Council has received between 50 and 80 emails as soon as the notice of the Watermere Resort LASP was posted on the Leduc County website.
“A lot of people are asking serious questions [as to] why we would approve it without safeguards put in place,” reports Whaley. “Certainly the lake is a big concern. I don’t see it as NIMBY-ism. I see it as genuine concern for the lake itself.”
He goes on to say that most people are asking what the impact is going to be. “That’s a good question to ask. We really need to ask someone who understands the environment better…to give us some answers.”
What comes next?
On April 24th there will be a comprehensive report put together by County staff members and they will make a report to Council based on all the information they’ve received from Dansol, as well as the feedback from the public.
At that time, Council will make a decision regarding what it wants to do. What are Council’s options?
According to Whaley, Council could ask for more things to happen; they could ask for information; they could say, ‘We don’t want to go there’; or go straight to a Public Hearing—the official, formal part where the public can get involved.
Whaley says he can’t predict when it will go to a Public Hearing, “I think we are a little ways from that yet. The report should be out to the public that day or the following week, depending on what’s in the report and as long as there’s nothing unusual in it. We want to be as open and transparent as we can.”

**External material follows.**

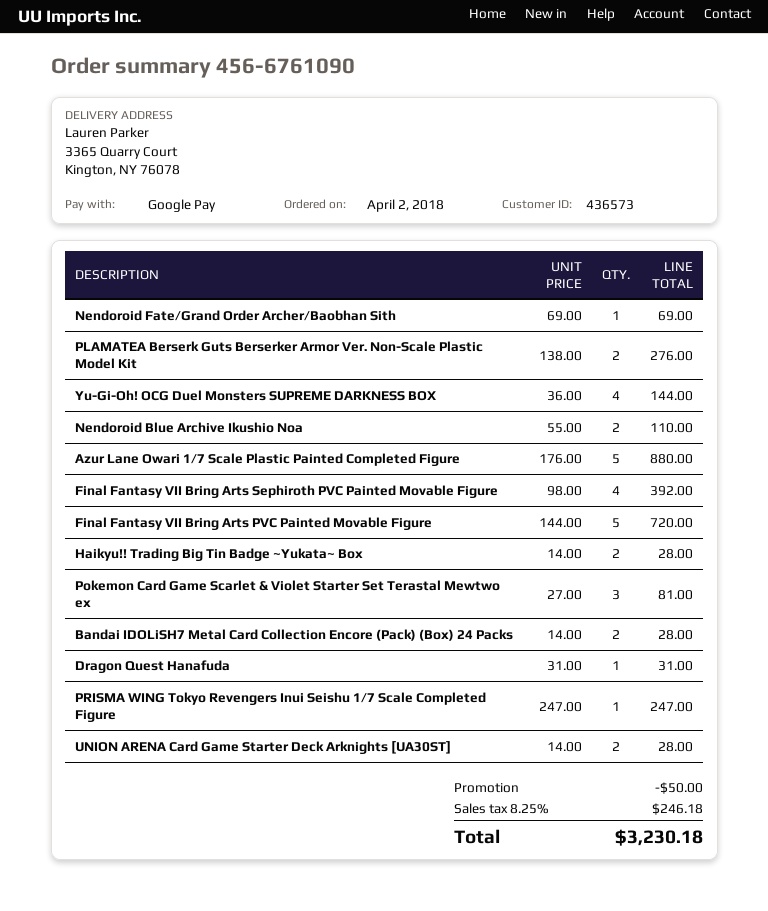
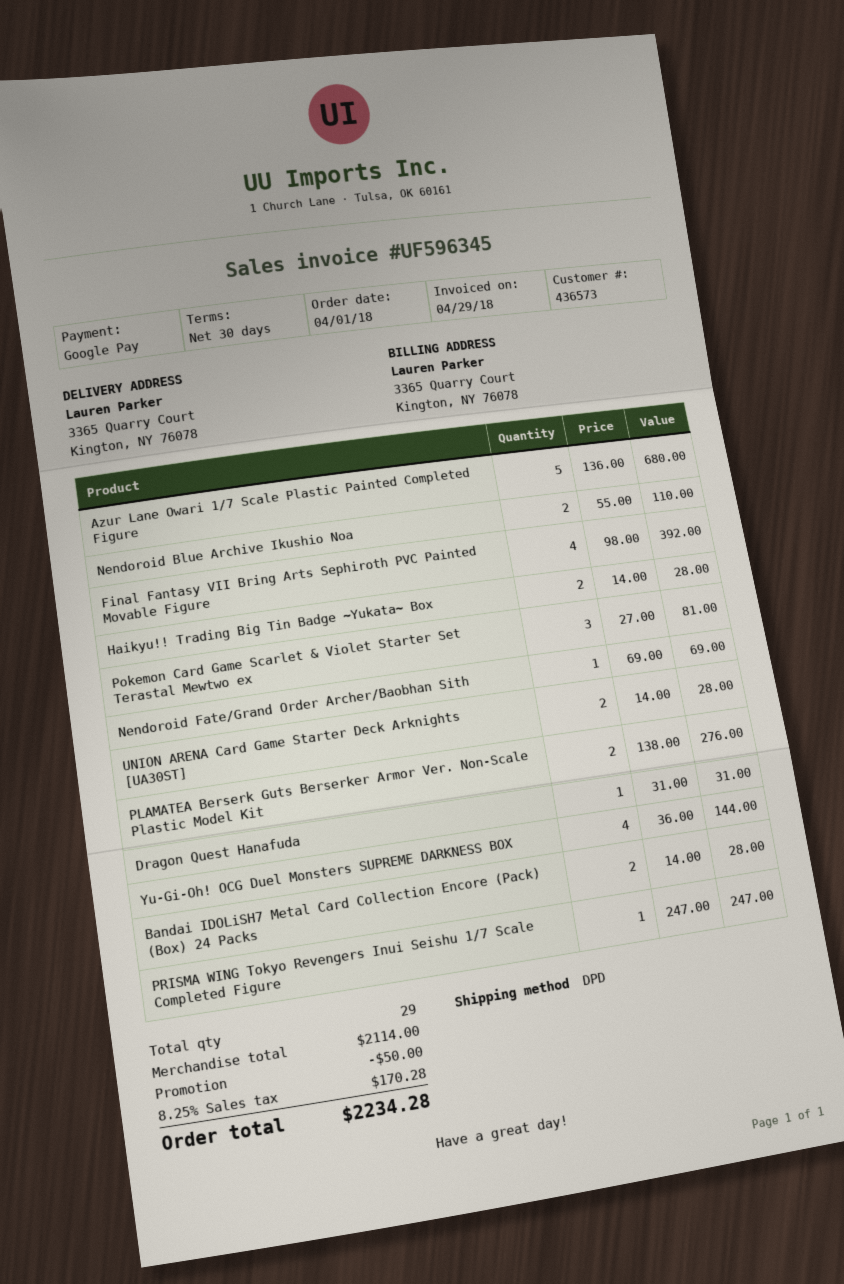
order date: 2018-04-02 -> 2018-04-01
Azur Lane Owari 1/7 Scale Plastic Painted Completed Figure: 5 x 176.00 = 880.00 -> 5 x 136.00 = 680.00
Final Fantasy VII Bring Arts PVC Painted Movable Figure: 5 x 144.00 = 720.00 -> none
tax: 8.25% = 246.18 -> 8.25% = 170.28
total: 3230.18 -> 2234.28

He closed by saying Council has a lot of concerns. “We’ve asked many of the same questions the public has asked. We want some answers too.”
We’ve Got Questions:
The Pigeon Lake Watershed Association submitted a detailed document to Leduc County listing its concerns about the Watermere Resort LASP: the valuable wetland location makes it the wrong place; there are a number of issues with the plan and infrastructure that make it the wrong design; and the state of the health of the lake makes it the wrong time. Until these issues are addressed, the group respectfully requests that the LASP not be approved. The document and letters may be viewed online.